PaperHub
6.3
/10
Poster3 位审稿人
最低5最高7标准差0.9
7
7
5
3.0
置信度
正确性3.0
贡献度2.7
表达3.3
NeurIPS 2024

Dealing with Synthetic Data Contamination in Online Continual Learning

OpenReviewPDF
提交: 2024-05-12更新: 2024-11-06
TL;DR

Investigating the dataset contamination caused by synthetic data in Online Continual Learning, and proposing a method to alleviate the performance degradation with entropy selection and real-synthetic similarity maximization.

摘要

关键词
Online Continual LearningImage GenerationReplay-based methodEntropy Selection

评审与讨论

审稿意见
7

This paper investigates the impact of AI-generated images on the performance of online continual learning (CL) models. It introduces a novel method called Entropy Selection with Real-synthetic similarity Maximization (ESRM) to mitigate the negative effects of synthetic data contamination. ESRM leverages entropy-based sample selection and a contrastive learning approach to align the feature embeddings of real and synthetic data, thereby enhancing the robustness of CL models against the degradation caused by synthetic data.

优点

  • The authors clearly articulate the problem, methodology, and results, enhancing the paper's accessibility and understanding for a broad readership.

  • The paper uniquely identifies the issue of synthetic data contamination in online continual learning, a significant challenge for the future of this field. The work has substantial implications for the ML community, offering a pioneering approach to maintaining the integrity of continual learning models in the presence of synthetic data.

  • This paper proposes ESRM, an innovative method that combines entropy selection and contrastive learning to mitigate the negative effects of synthetic data, demonstrating creativity in addressing this new problem.

  • The paper is underpinned by robust technical approaches, ensuring the quality and reliability of the proposed solution through comprehensive experimental validation.

缺点

  • The paper evaluates the impact of synthetic data using a limited set of generative models. And the experiments are primarily conducted on image classification datasets. Expanding this to include a broader range of tasks, particularly truly text-to-images, text-to-text, could strengthen the findings.
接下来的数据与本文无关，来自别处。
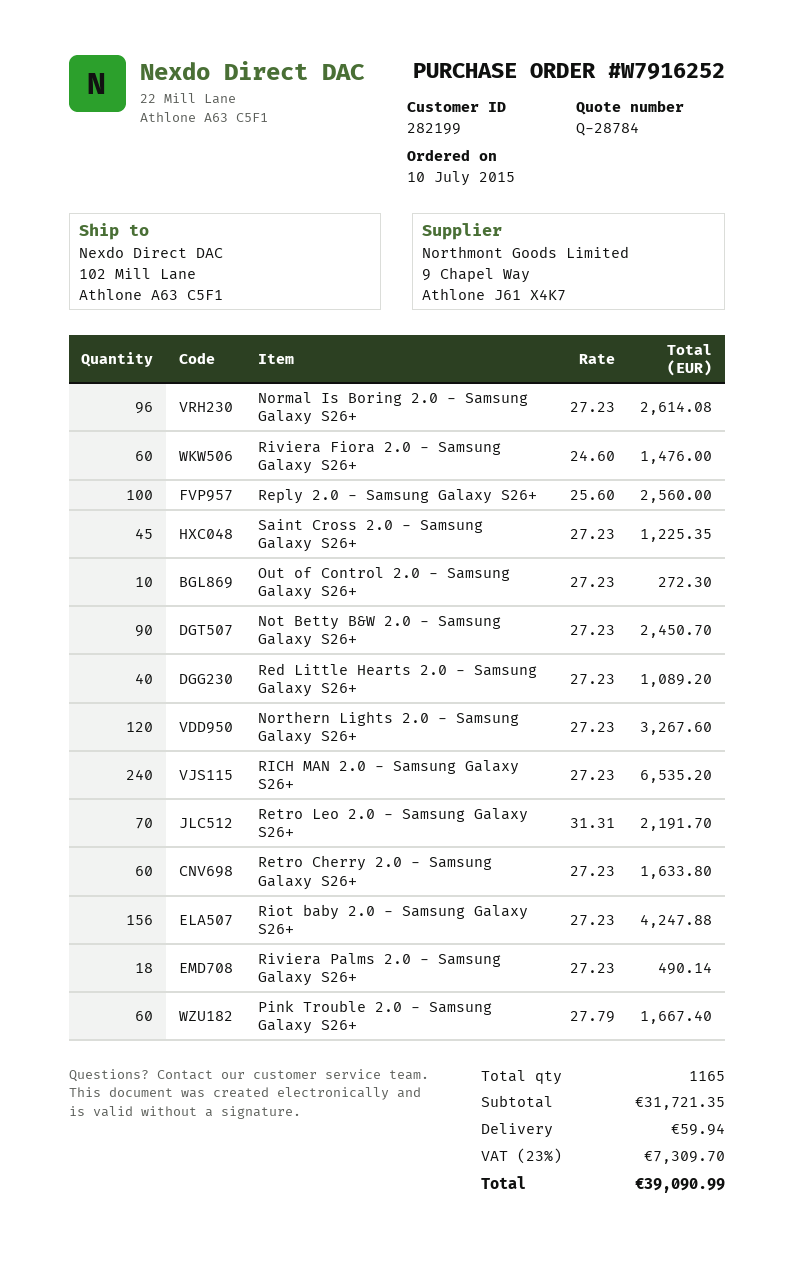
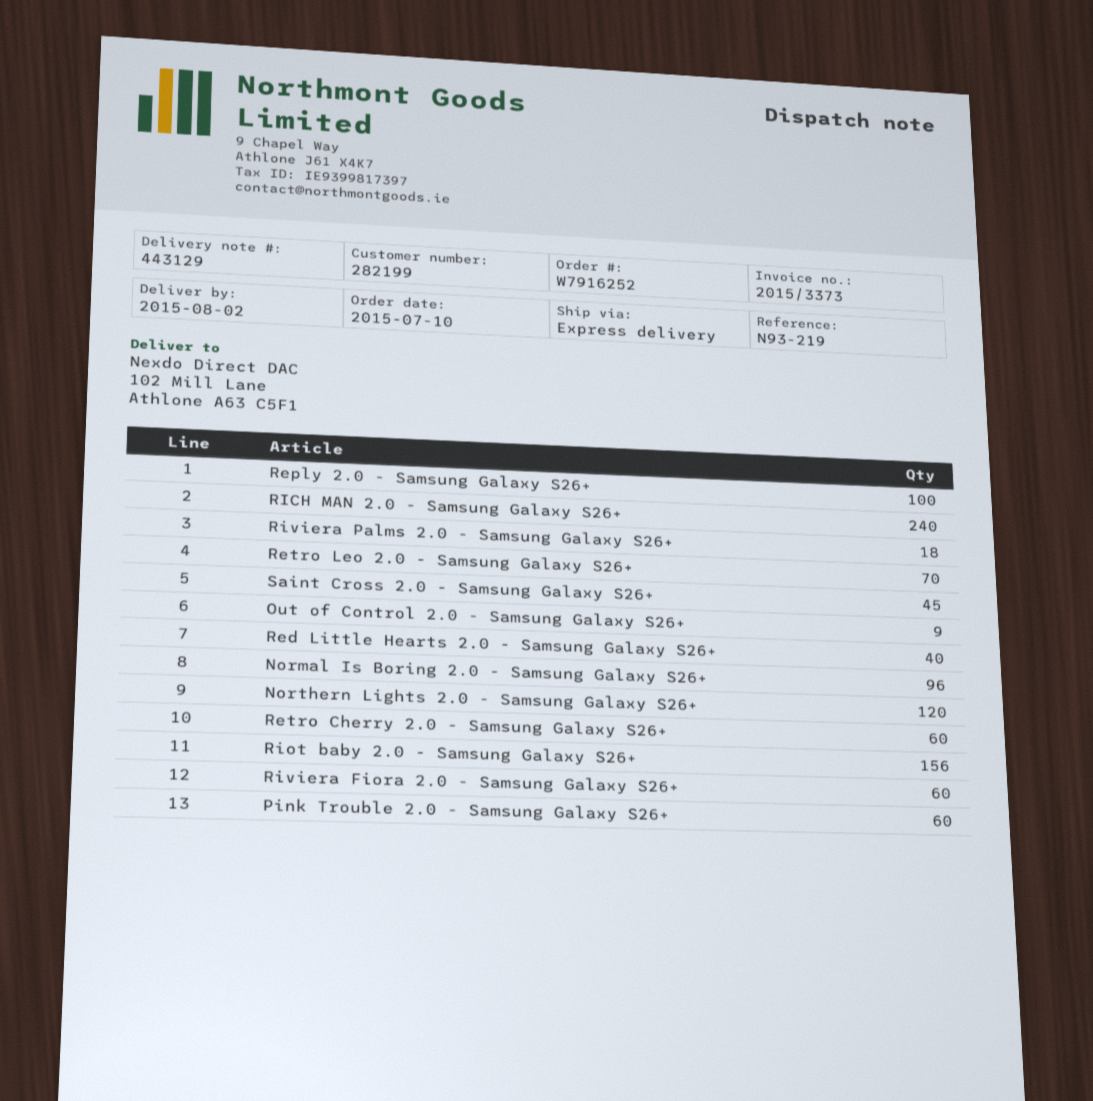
Out of Control 2.0 - Samsung Galaxy S26+: 10 -> 9
Not Betty B&W 2.0 - Samsung Galaxy S26+: 90 -> none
  • The method for generating synthetic datasets is straightforward, using simple prompts. Incorporating more complex and diverse prompts, potentially using large language models to simulate user queries, could better reflect real-world synthetic data contamination.

  • The reliance on entropy as a key metric for distinguishing real from synthetic data might not be universally applicable. Further exploration of this metric's effectiveness across different domains and its theoretical underpinnings could bolster the method's credibility.

  • While the paper provides insights into the method's effectiveness, there is limited discussion on its computational efficiency and scalability, especially when dealing with large-scale datasets or high contamination ratios. Addressing these aspects could be crucial for practical applications where computational resources and time are critical constraints.

问题

Please refer to the weaknesses above.

局限性

The authors have discussed the limitations in the paper.

作者回复

Thank you for your feedback and valuable comments.

Weaknesses

  1. We indeed tested our method with a limited set of generative models, due to the computation constraint. Also, it is true that almost all of the existing work in online Continual Learning (CL) is limited to Class-Incremental Learning (CIL) scenarios, where the major task is image classification. We fully agree the scope of the tasks can be beneficial, which we take as an important direction for future work.

  2. Following the suggestion, we conducted extra rebuttal experiments as shown in the general rebuttal (1). We use LLaMA to generate more diverse and complex prompts to simulate a more realistic contamination scenario. The experimental result in Table I in the rebuttal material validates the effectiveness of our method when the synthetic images are generated with LLM-enhanced prompts.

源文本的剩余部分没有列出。